++++ Records shown ++++

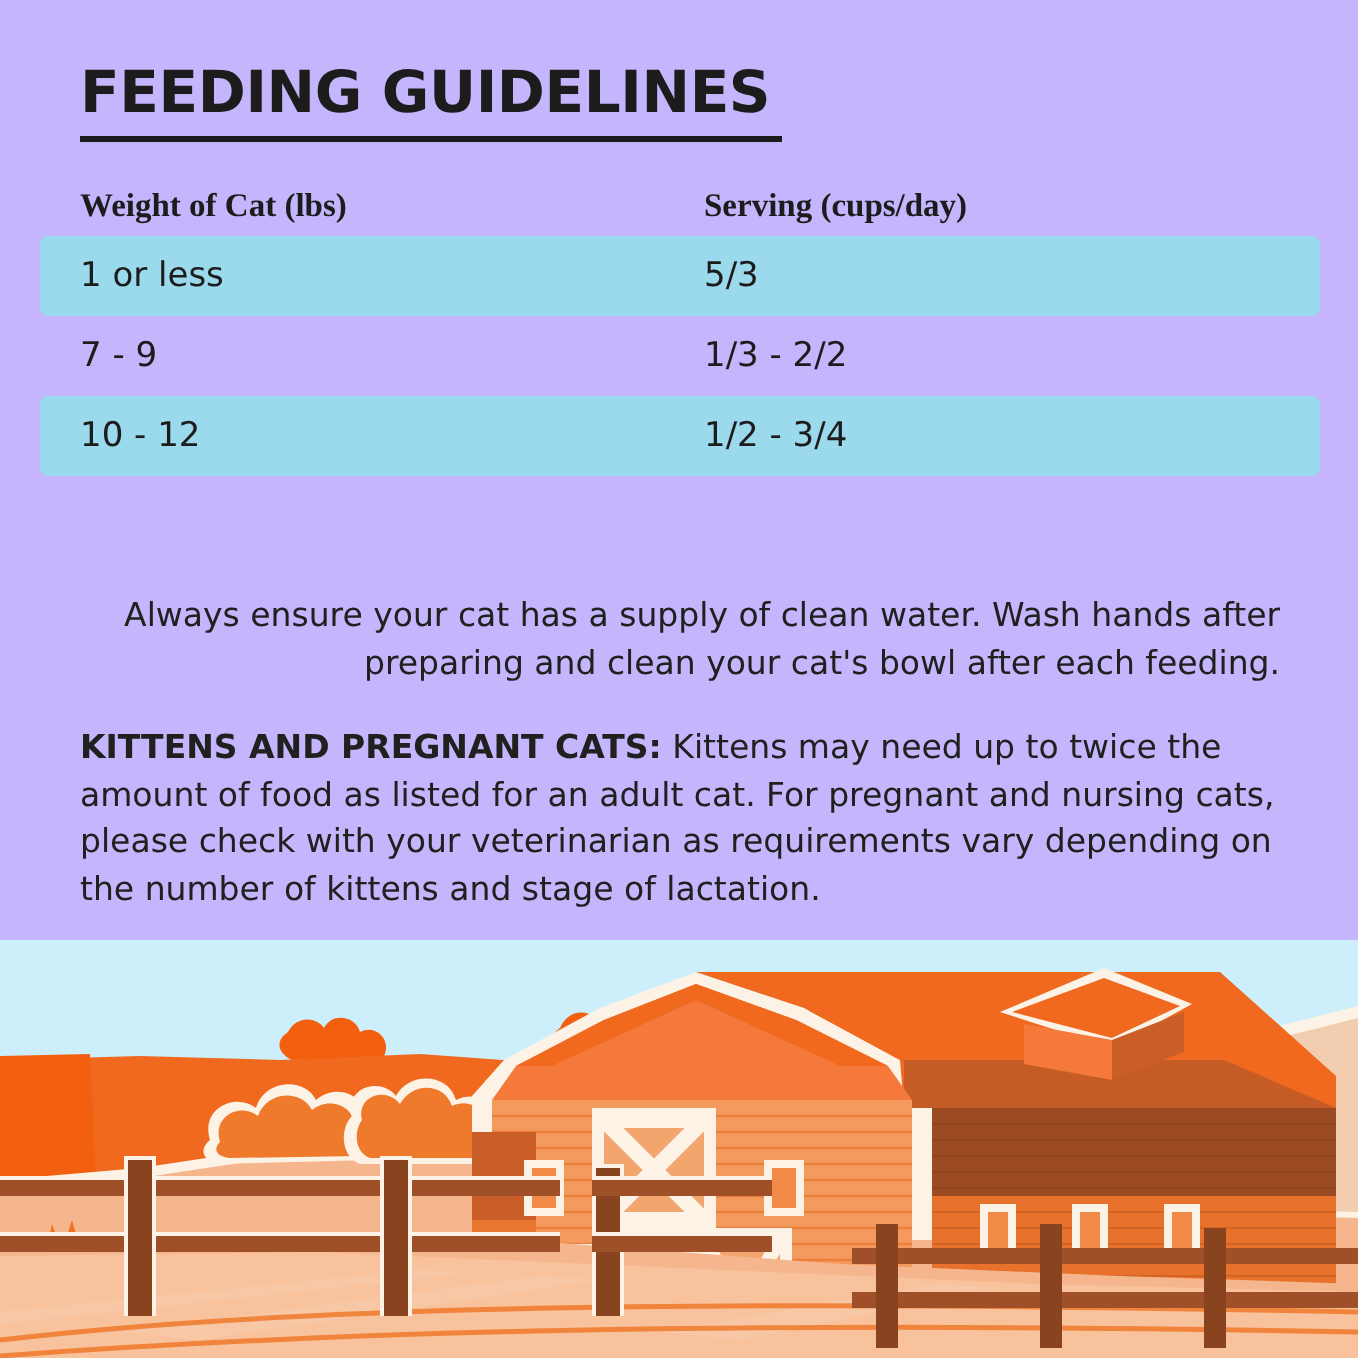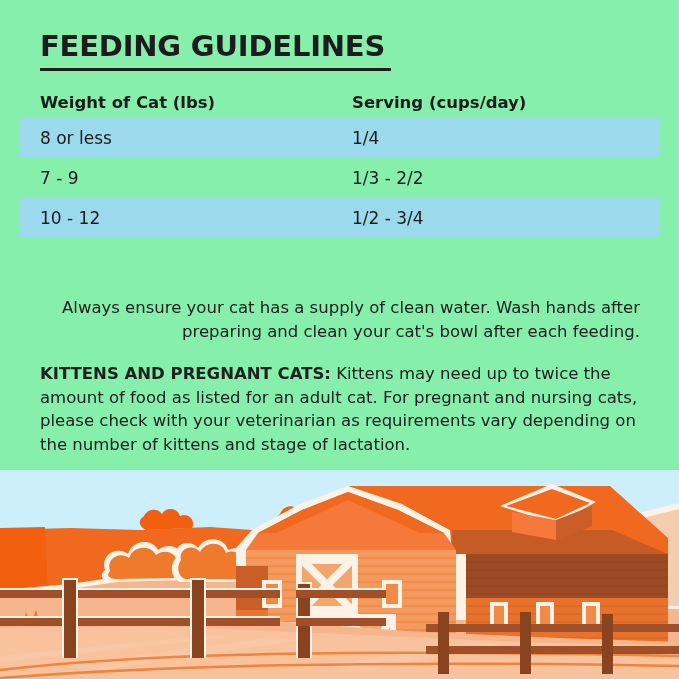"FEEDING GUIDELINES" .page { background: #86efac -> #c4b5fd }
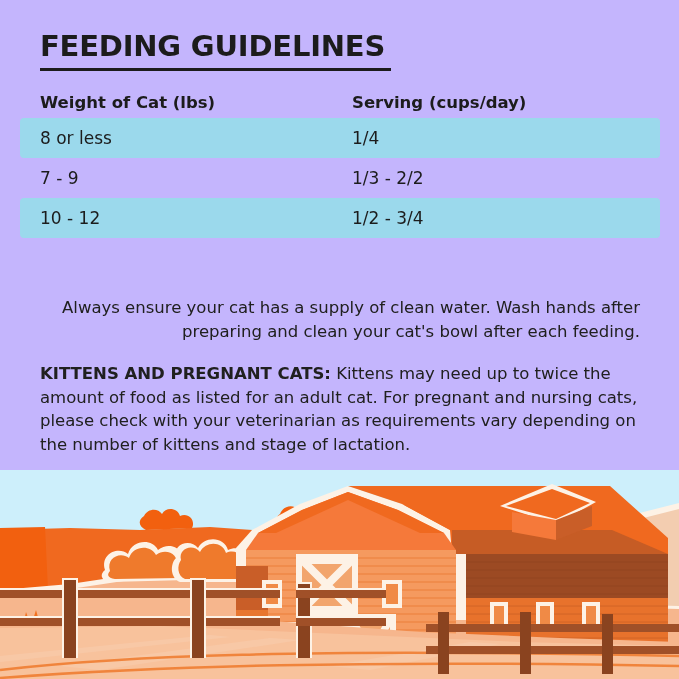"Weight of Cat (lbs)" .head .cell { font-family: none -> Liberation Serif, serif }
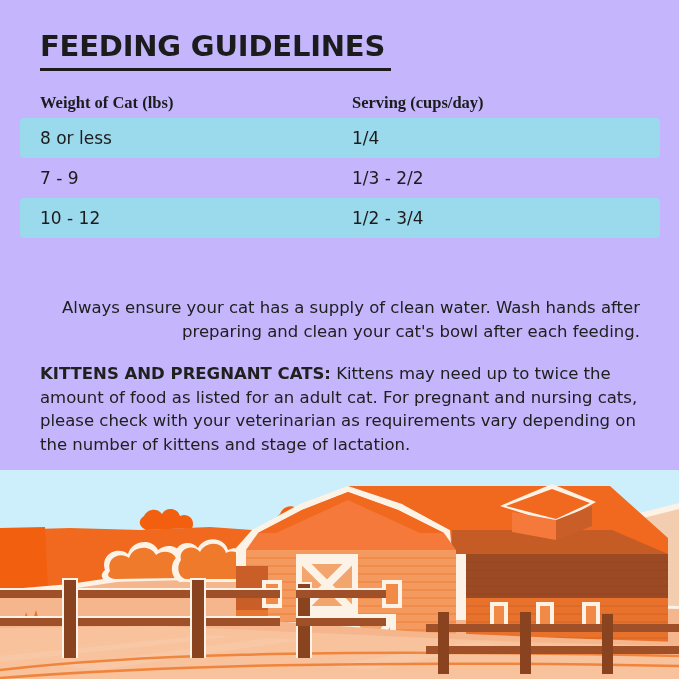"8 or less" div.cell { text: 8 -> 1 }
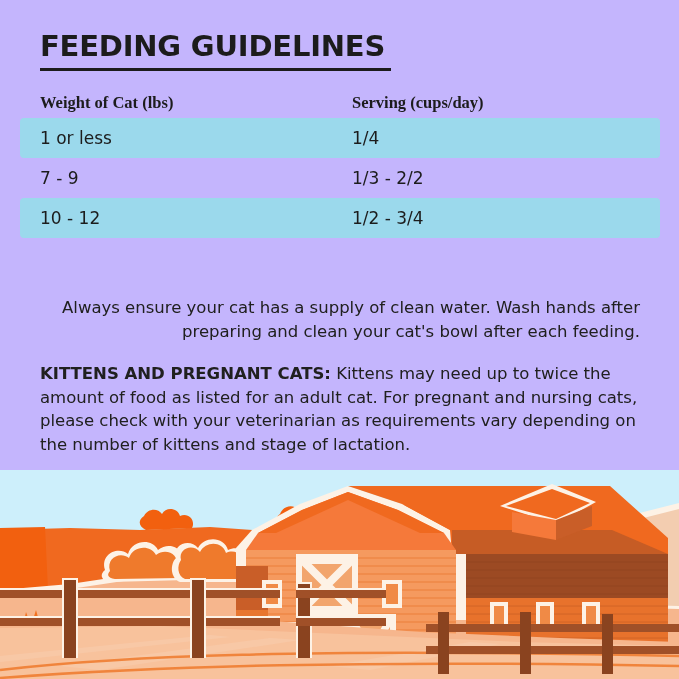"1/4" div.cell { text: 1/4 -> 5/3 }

++++
++++ Records shown ++++

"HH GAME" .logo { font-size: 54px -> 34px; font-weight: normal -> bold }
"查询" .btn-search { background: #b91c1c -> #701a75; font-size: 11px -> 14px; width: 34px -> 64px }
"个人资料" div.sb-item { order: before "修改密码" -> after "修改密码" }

++++
++++ Records shown ++++

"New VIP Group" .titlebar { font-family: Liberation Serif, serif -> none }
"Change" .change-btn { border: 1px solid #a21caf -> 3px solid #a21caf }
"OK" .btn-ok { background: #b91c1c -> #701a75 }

++++

About this task >>
Beginning with the line that contains "background: #86efac ->" and ending with the line that contains "text: 1/4 ->", reproduce the listing exactly, pictures excluded.

Final answer >>
"FEEDING GUIDELINES" .page { background: #86efac -> #c4b5fd }
"Weight of Cat (lbs)" .head .cell { font-family: none -> Liberation Serif, serif }
"8 or less" div.cell { text: 8 -> 1 }
"1/4" div.cell { text: 1/4 -> 5/3 }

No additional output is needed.